Les liaisons pour rallier un aéroport sont concernées par une des préconisations

Par contre, de défendre l’impact budgétaire, si ! « Même si c’est une montée en puissance progressive, nous sommes preneurs, mais il faut au moins dans un premier temps doubler le montant de LADOM à 100 millions d’euros.
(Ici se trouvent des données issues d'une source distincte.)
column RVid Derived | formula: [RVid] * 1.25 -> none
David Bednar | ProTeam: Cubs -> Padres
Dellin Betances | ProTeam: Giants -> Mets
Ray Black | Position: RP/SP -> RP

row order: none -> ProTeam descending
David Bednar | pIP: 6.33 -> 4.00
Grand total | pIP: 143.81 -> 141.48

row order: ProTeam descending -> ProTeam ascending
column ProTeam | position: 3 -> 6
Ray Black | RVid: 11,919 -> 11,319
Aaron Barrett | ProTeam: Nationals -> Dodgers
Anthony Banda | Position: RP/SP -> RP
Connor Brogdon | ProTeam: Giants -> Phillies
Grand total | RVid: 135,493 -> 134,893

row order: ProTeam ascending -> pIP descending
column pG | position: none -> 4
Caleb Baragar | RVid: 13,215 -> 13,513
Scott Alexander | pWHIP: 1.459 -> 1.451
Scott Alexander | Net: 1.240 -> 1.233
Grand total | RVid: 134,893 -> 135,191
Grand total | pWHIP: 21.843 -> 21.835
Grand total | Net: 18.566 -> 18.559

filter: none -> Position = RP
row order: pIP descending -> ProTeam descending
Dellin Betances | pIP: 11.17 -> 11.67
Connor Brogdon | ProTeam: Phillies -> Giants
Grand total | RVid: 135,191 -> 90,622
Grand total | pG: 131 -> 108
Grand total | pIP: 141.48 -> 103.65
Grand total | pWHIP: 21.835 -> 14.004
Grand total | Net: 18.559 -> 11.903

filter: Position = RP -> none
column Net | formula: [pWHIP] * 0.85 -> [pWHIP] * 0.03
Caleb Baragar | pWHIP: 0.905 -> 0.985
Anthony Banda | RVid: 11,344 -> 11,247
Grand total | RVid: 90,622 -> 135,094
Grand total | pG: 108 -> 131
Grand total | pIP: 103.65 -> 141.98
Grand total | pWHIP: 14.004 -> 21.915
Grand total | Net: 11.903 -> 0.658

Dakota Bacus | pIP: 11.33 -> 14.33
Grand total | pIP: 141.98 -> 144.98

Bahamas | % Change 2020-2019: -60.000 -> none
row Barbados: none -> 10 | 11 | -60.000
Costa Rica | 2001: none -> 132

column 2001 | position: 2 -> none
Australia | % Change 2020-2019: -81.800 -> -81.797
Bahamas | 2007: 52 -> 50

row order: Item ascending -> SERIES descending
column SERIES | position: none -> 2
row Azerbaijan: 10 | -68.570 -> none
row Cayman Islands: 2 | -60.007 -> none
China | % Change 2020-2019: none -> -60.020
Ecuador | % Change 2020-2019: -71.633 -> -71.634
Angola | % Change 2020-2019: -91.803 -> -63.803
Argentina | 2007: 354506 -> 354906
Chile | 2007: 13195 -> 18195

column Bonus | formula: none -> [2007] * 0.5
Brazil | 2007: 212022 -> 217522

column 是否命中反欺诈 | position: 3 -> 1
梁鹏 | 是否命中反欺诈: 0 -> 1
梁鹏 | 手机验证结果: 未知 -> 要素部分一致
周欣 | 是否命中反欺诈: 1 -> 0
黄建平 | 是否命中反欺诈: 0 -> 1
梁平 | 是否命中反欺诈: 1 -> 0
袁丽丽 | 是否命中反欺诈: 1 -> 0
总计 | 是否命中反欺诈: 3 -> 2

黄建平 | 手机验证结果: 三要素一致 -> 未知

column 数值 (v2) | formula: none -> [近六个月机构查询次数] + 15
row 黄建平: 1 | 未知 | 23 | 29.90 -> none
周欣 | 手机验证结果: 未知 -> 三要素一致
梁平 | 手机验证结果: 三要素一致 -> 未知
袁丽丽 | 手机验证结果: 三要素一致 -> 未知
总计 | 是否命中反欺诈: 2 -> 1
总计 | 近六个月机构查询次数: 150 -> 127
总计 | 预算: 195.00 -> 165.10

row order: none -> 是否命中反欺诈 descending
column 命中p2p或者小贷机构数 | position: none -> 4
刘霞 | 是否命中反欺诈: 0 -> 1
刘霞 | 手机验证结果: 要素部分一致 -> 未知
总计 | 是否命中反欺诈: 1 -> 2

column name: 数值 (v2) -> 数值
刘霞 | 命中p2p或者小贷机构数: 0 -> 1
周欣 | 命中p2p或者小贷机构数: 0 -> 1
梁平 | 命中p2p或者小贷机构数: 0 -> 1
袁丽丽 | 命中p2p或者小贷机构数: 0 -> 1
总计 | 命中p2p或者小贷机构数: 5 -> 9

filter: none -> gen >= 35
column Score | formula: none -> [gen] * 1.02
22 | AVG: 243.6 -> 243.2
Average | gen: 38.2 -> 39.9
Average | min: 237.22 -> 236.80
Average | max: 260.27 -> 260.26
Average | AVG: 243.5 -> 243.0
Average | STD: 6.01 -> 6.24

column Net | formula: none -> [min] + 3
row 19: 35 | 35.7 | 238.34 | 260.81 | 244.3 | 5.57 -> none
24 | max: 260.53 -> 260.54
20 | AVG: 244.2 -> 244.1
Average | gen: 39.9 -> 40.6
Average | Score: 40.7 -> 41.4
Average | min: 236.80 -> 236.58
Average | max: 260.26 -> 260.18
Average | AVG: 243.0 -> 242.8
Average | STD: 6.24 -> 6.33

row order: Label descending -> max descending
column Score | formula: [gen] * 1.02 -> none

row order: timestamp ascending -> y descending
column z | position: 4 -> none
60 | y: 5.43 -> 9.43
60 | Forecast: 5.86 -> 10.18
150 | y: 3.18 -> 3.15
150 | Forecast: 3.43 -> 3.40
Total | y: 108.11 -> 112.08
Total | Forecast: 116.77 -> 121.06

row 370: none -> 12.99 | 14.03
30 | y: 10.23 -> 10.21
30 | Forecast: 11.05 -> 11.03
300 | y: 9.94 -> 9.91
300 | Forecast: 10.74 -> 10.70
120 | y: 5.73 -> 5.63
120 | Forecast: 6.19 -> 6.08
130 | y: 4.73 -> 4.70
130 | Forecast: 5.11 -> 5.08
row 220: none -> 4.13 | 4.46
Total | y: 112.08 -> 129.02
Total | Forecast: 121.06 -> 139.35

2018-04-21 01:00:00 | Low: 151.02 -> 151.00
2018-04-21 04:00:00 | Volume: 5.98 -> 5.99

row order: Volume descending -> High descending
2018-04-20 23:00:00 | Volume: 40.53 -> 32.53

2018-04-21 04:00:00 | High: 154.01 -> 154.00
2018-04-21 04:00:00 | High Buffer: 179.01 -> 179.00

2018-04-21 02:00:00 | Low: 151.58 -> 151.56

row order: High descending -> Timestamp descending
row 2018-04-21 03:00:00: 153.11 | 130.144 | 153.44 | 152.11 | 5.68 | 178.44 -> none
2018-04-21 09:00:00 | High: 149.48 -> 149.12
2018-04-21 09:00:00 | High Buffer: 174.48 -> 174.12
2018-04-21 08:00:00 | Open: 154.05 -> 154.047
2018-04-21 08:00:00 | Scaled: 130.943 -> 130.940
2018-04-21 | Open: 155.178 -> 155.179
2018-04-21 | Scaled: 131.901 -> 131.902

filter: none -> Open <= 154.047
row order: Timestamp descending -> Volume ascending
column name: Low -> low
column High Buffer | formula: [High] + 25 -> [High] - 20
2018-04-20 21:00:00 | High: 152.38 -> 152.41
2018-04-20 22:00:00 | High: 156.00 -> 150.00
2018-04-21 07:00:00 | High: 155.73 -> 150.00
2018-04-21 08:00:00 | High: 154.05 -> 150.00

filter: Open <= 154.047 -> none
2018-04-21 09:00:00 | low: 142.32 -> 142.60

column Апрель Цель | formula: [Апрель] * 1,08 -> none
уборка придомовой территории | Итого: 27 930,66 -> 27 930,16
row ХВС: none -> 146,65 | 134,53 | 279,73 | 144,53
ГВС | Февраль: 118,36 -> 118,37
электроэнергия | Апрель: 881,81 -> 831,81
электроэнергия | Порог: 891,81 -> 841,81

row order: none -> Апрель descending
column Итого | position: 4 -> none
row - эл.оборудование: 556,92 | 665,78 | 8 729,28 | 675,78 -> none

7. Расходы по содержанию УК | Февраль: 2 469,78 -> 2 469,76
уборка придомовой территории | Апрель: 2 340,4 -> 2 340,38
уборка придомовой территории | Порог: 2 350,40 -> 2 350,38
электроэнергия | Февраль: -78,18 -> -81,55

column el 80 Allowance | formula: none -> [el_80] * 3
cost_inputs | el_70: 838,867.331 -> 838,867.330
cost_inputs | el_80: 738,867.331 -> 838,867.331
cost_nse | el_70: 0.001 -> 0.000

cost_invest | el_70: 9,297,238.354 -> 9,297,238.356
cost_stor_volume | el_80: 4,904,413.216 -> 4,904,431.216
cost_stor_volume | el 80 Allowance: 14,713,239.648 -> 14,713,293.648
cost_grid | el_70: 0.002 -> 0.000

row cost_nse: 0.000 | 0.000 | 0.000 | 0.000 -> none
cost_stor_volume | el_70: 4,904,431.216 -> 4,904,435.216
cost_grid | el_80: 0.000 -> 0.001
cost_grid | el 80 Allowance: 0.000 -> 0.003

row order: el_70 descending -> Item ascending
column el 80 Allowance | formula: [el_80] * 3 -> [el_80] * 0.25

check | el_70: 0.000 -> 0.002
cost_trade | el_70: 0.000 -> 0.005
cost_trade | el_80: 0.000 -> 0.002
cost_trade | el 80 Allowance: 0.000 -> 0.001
Le rapport préconise aussi de « mettre LADOM au service des projets de territoire définis par les collectivités ultramarines « , de muscler le passeport pour la mobilité des études (PME), de simplifier l’aide au fret et d’étudier les conditions d’une aide au fret sur les produits de consommation courante qui ne fragiliserait pas les productions locales, d’augmenter la participation de l’État à hauteur de 50 % du financement des DSP régionales ou locales contribuant à la continuité territoriale sur les trajets dépourvues de liaisons routières et de lever les freins actuels à l’effectivité de la continuité funéraire.

Des préconisations qui tombent « dans un bon agenda », puisque l’évolution vers LADOM 2024 est en cours depuis octobre dernier.